Monday, July 11, 2005

ENV: The end results . . .

of critter vs. human interactions . . .

I have, for some time now, been interested in the effects of animal and plant toxins on Homo sapiens. I wrote a number of articles a couple of decades ago (that, while still accurate, lack much of the wonderful information gained through research since) on snake envenonation, and various reactions to invertebrate stings and bites. I served for a while as a consultant on envenonation at the Hospital of the Big Bend, because of its centrality in the big snaky frontier of Trans-Pecos Texas, perhaps one of the leading animal trauma centers of its time.

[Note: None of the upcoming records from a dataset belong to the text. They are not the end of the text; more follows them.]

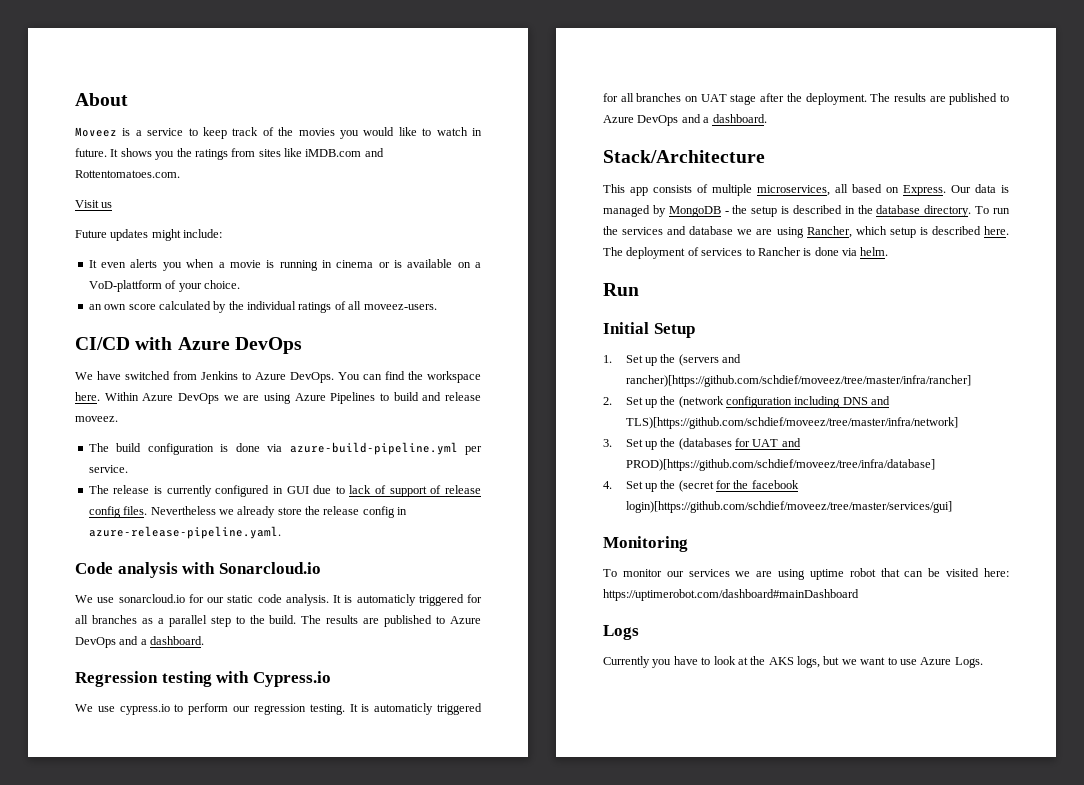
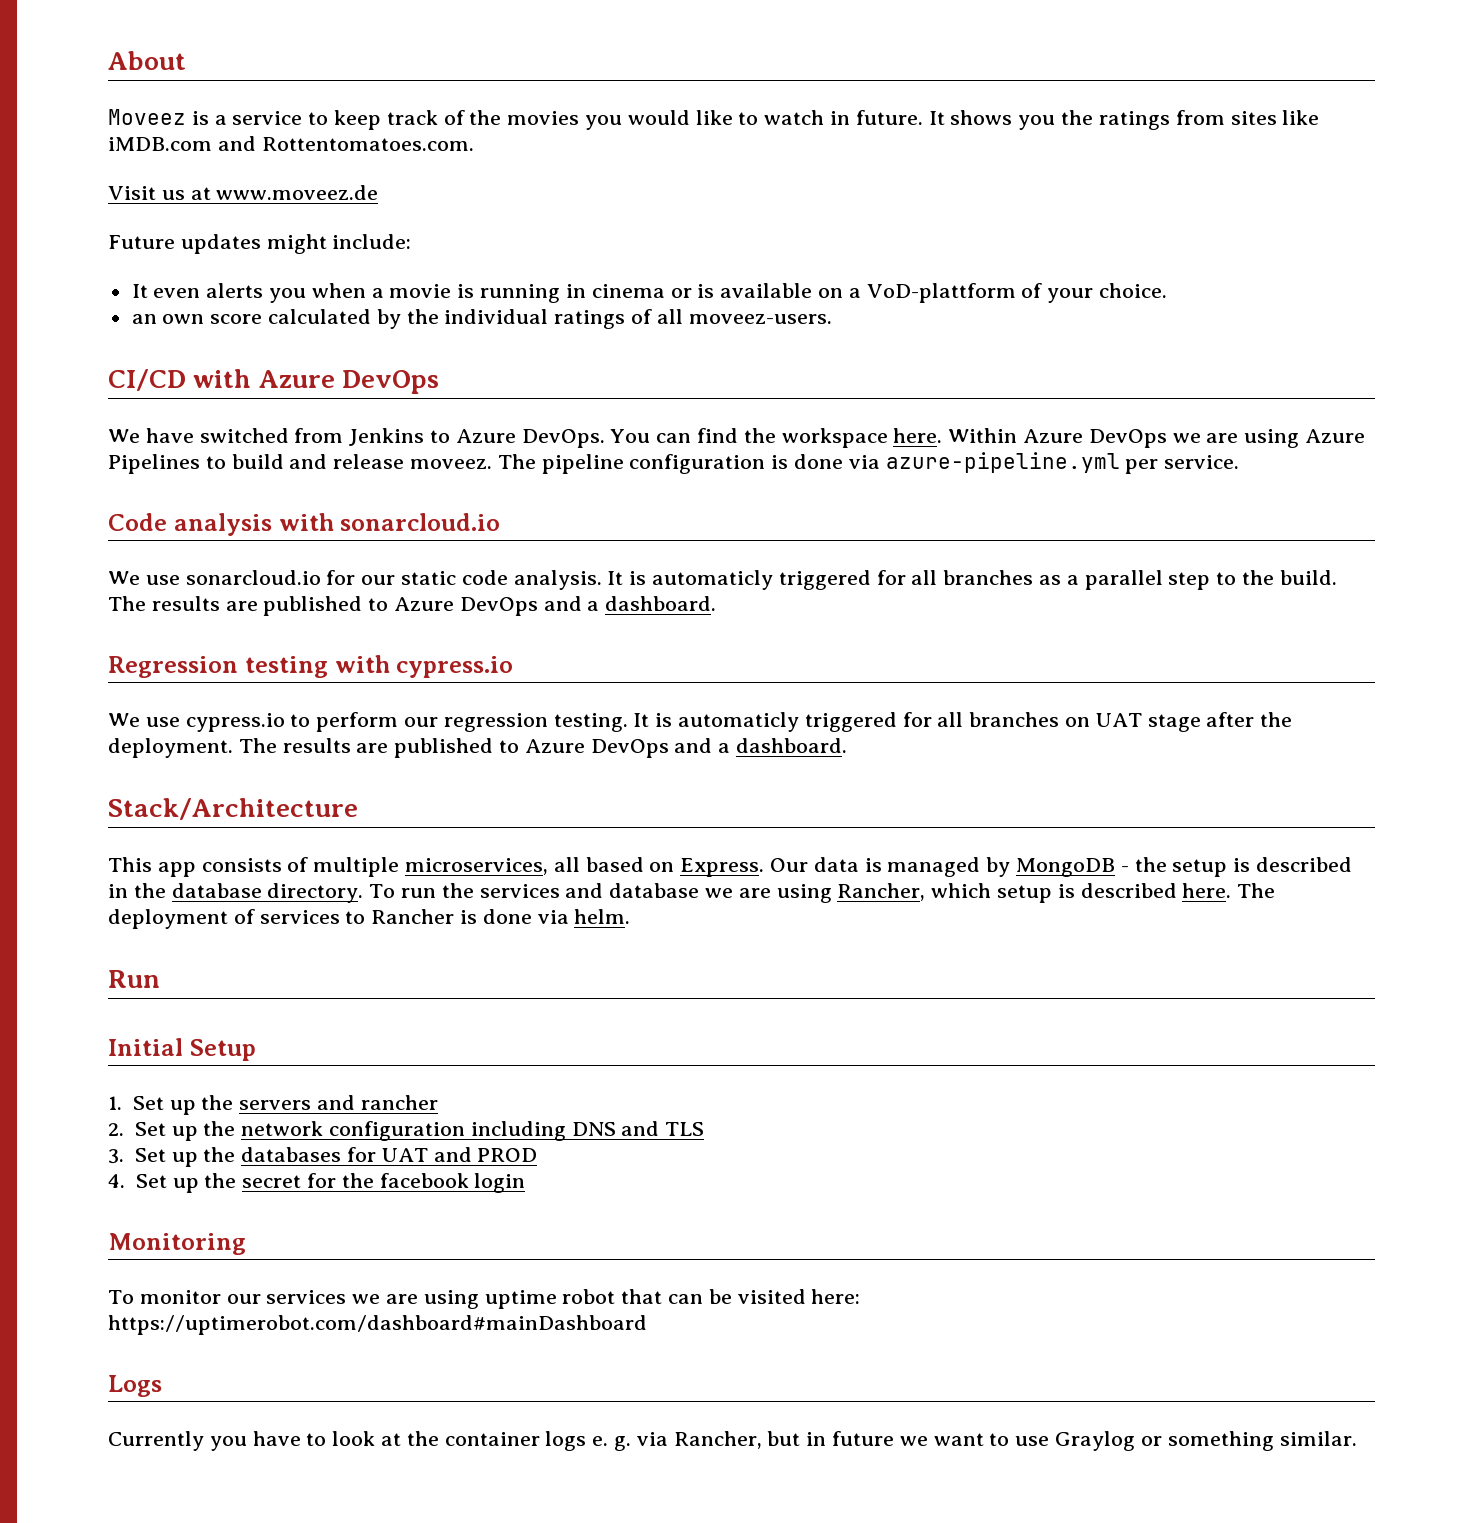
- Visit us
+ Visit us at www.moveez.de
- Within Azure DevOps we are using Azure Pipelines to build and release moveez.
- The build configuration is done via azure-build-pipeline.yml per service.
+ Within Azure DevOps we are using Azure Pipelines to build and release moveez. The pipeline configuration is done via azure-pipeline.yml per service.
- The release is currently configured in GUI due to lack of support of release config files. Nevertheless we already store the release config in azure-release-pipeline.yaml.
- Code analysis with Sonarcloud.io
+ Code analysis with sonarcloud.io
- Regression testing with Cypress.io
+ Regression testing with cypress.io
- 1. Set up the (servers and rancher)[https://github.com/schdief/moveez/tree/master/infra/rancher]
+ 1. Set up the servers and rancher
- 2. Set up the (network configuration including DNS and TLS)[https://github.com/schdief/moveez/tree/master/infra/network]
+ 2. Set up the network configuration including DNS and TLS
- 3. Set up the (databases for UAT and PROD)[https://github.com/schdief/moveez/tree/infra/database]
+ 3. Set up the databases for UAT and PROD
- 4. Set up the (secret for the facebook login)[https://github.com/schdief/moveez/tree/master/services/gui]
+ 4. Set up the secret for the facebook login
- Currently you have to look at the AKS logs, but we want to use Azure Logs.
+ Currently you have to look at the container logs e. g. via Rancher, but in future we want to use Graylog or something similar.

Well, all that to say that recently i've added to my morbid collection of photos of bites and stings. I once considered that this might be used as an aid in identification of bite sources when those were unknown but generally have given up the idea, simply because of the lack of expertise in identification out there (i once nearly lost an arm because i couldn't convince an ER doctor that i had been bitten by a Black Widow -- a threat of lawsuit later my arm was saved, and the doc got the bill).

Anyway, i've taken pictures recently of a Southern Copperhead (Agkistrodon contortix contortrix), an unknown spider, a Black Widow (Latrodectus mactans), a number of Bedbug (Cimex lectularius) bites, and Fire Ant stings (Solenopsis spp. cf. invicta) and a Halictid bee sting.


Week-after bite (foot) from a
Southern Copperhead, Agkistrodon contortrix contortrix,
stepped on by a twelve-year-old

Seven-year old remnant bite (elbow) from a Black Widow, Latrodectus mactans

Recent and remnant bites (foot) from Fire Ants, Solenopsis cf. invicta

Fresh sting (hand) from an Emerald Bee, Halictid sp.


Fresh bite from a possible Eastern Treehole Mosquito, Aedes (Ochlerotatus) cf. triseriatus
alternately possible ID Western Treehole Mosquito, Aedes (Ochlerotatus) sierrensis



I'll add the others to this post when i relocate them.